La FFP met à disposition plusieurs modèles de contrats

N'étant régi par aucun texte dans la pratique, les modalités de co et sous traitance sont parfois difficiles à définir. C'est pourquoi, la FFP  a crée des modèles pour favoriser et aider ce type de groupements (voir document associés).

Le contrat de co-traitance

Le groupement momentané d’entreprises est une formule souple de coopération inter-entreprises par laquelle des organismes unissent leurs moyens pour réaliser une opération strictement déterminée et limitée dans le temps.

Dans le cadre d'une co traitance, pour que les choses soient claires, les organismes signent une convention de groupement pour fixer l'ensemble des règles qui régissent leurs relations. Le Code des Marchés Publics 2009 pose le principe du respect de l'intégrité du groupement sauf en cas de mise en liquidation ou redressement judiciaire ou qu'il soit dans l'impossibilité d'accomplir leur prestation.

Le groupement doit pouvoir faire face à la défaillance de l'un de ses membres. Si le mandataire est solidaire, il a l'obligation de pallier cette défaillance sans modification des clauses du marché et surtout du prix.

Le contrat de sous-traitance

Lorsqu’un organisme de formation ne peut assurer tout au partie d’une formation, il peut conclure un contrat de sous-traitance avec un autre organisme, qui doit lui aussi être préalablement déclaré.

Ce contrat est obligatoirement écrit et porte sur une prestation de formation clairement déterminée dans ses contenus et dans sa durée.

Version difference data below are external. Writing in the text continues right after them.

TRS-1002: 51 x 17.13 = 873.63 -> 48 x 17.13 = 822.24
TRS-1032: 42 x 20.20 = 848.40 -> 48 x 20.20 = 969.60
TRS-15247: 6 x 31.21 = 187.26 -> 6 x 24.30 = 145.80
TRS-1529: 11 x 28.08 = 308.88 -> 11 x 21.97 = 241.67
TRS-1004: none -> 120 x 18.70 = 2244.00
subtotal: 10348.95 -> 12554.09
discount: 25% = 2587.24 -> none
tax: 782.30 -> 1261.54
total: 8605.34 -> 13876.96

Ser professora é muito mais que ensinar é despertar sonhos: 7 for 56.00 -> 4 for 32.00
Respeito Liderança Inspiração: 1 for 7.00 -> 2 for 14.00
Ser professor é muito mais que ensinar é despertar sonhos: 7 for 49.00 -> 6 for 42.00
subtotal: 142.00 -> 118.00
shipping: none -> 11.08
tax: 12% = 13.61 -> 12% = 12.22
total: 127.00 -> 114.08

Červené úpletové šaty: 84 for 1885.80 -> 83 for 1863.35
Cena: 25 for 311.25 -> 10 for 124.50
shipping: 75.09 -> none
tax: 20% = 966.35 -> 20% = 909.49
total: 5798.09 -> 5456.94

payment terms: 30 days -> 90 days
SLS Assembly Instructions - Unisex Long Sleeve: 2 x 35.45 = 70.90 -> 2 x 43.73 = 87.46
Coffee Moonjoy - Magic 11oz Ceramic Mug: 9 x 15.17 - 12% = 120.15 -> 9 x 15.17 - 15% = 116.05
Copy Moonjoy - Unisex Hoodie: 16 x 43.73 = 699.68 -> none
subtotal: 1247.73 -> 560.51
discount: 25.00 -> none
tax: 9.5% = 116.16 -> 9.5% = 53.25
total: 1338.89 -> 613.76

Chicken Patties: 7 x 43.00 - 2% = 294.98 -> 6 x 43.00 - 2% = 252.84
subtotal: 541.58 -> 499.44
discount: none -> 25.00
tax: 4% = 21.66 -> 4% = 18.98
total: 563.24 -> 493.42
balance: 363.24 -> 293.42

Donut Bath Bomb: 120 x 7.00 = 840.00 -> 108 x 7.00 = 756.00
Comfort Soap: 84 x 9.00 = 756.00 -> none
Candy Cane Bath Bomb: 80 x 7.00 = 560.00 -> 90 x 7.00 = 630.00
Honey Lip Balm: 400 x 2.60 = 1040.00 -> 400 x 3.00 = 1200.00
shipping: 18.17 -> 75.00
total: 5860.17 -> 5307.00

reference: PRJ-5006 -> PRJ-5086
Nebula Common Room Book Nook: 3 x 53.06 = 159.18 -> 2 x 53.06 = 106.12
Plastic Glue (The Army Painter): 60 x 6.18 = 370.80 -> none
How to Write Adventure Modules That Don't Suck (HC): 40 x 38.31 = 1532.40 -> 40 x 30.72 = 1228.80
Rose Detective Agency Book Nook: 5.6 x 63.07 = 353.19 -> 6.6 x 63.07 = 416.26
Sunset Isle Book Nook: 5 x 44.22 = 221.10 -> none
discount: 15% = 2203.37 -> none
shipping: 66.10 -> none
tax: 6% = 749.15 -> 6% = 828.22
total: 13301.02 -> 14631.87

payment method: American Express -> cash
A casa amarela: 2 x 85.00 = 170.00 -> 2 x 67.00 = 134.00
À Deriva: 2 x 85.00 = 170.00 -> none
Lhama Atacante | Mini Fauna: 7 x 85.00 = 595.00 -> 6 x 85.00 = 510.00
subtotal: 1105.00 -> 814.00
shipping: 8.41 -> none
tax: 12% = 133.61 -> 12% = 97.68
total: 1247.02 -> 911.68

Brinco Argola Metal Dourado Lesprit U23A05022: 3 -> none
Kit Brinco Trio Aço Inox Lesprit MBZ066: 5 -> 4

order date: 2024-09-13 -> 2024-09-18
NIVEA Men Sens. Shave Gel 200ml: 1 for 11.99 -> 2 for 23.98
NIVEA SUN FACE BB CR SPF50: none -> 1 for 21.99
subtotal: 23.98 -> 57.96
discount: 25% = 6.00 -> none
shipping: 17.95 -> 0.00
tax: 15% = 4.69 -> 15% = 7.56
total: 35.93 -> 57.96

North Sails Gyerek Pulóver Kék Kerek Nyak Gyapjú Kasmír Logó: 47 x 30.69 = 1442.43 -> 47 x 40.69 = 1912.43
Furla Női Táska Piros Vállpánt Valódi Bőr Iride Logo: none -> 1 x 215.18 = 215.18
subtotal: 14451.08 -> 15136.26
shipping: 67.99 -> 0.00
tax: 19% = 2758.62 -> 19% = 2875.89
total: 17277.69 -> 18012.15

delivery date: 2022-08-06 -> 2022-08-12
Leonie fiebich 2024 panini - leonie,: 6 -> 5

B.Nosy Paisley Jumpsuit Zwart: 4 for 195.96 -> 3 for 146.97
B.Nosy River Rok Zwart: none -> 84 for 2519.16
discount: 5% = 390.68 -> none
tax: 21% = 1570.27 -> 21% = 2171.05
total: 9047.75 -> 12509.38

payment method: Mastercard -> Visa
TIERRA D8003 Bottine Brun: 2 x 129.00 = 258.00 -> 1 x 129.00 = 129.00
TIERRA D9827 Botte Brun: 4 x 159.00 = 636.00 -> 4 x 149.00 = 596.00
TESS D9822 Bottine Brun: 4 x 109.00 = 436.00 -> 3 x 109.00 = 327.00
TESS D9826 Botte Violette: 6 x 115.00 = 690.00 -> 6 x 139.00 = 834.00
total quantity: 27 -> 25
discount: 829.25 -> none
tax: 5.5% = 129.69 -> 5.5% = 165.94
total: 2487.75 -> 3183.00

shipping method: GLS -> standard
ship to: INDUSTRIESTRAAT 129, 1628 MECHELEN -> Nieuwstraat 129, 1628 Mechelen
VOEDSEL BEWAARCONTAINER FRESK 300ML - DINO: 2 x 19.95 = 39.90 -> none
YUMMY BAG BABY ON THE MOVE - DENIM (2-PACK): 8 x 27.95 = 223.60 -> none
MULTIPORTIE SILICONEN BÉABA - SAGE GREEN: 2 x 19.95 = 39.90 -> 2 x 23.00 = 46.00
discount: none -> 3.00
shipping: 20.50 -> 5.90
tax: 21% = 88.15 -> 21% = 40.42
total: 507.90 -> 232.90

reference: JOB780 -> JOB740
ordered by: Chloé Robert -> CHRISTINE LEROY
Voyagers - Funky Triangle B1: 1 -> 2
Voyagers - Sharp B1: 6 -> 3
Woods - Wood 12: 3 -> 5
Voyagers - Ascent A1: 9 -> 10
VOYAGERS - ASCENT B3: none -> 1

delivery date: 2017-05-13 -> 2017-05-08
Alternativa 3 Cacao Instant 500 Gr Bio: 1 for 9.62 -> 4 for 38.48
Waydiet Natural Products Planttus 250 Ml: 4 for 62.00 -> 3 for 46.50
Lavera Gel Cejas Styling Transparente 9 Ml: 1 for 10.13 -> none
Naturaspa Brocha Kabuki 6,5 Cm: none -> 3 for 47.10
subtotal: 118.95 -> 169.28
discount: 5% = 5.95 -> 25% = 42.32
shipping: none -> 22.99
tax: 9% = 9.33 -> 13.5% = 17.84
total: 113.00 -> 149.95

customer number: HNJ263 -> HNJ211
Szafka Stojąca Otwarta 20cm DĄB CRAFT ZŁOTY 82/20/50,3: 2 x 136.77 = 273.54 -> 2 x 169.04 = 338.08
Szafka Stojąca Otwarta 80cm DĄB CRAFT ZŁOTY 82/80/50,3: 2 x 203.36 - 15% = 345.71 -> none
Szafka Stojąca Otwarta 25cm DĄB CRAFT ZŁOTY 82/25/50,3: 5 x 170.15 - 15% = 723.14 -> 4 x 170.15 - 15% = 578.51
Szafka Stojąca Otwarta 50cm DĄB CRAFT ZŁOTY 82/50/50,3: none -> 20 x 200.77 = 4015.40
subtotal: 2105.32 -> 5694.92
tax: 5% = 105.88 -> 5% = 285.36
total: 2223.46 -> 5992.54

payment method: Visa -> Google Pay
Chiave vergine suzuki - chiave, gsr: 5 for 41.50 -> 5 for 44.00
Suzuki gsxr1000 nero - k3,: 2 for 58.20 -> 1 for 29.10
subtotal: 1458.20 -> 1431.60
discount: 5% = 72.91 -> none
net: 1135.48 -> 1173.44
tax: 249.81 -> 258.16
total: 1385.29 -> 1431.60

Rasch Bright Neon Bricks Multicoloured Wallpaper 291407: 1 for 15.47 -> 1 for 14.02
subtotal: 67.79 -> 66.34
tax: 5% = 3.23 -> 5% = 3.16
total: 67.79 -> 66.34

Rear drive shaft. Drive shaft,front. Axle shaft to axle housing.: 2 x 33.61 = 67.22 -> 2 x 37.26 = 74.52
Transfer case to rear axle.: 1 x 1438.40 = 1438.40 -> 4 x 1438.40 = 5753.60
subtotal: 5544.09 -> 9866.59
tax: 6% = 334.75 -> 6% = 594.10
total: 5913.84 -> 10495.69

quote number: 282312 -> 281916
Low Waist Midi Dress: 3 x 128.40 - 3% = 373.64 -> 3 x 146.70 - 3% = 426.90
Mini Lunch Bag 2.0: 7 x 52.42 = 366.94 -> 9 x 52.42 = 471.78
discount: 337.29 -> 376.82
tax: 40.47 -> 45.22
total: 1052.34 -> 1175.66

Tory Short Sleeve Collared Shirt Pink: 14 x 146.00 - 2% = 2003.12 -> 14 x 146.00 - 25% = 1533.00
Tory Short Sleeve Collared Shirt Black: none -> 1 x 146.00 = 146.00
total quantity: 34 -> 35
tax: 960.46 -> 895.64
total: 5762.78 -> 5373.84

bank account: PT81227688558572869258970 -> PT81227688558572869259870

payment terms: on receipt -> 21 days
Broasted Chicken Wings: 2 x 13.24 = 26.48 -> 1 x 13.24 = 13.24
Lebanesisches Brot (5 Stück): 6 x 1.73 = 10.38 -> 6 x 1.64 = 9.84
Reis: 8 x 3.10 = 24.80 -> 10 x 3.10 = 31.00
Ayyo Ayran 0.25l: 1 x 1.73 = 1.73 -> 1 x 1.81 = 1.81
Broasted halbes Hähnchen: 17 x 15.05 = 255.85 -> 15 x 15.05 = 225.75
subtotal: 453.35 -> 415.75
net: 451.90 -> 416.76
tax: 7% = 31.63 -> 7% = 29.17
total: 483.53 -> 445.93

L’organisme signataire de la convention première est le donneur d’ordre et garde la responsabilité du contrôle et du suivi de la formation dispensée par le sous-traitant. Le paiement s’effectue par une facture établie par le sous-traitant au nom de l’organisme donneur d’ordre et après réalisation de la prestation.

Dans le cas d’un formateur individuel, le contrat de sous-traitance n’est justifié que si ce sous-traitant a une activité régulière et conséquente dans le domaine de la formation, avec une clientèle qui lui est propre.

Dans tous les autres cas, l’intervention (même courte) doit être rémunérée sous forme de salaire y compris si le sous-traitant a, pour des activités dans un autre domaine, le statut de travailleur indépendant.

Quels que soient la forme contractuelle et le mode de rémunération convenus initialement par les parties, l’URSSAF est seule compétente pour apprécier si la prestation relève ou non d’un contrat de sous-traitance.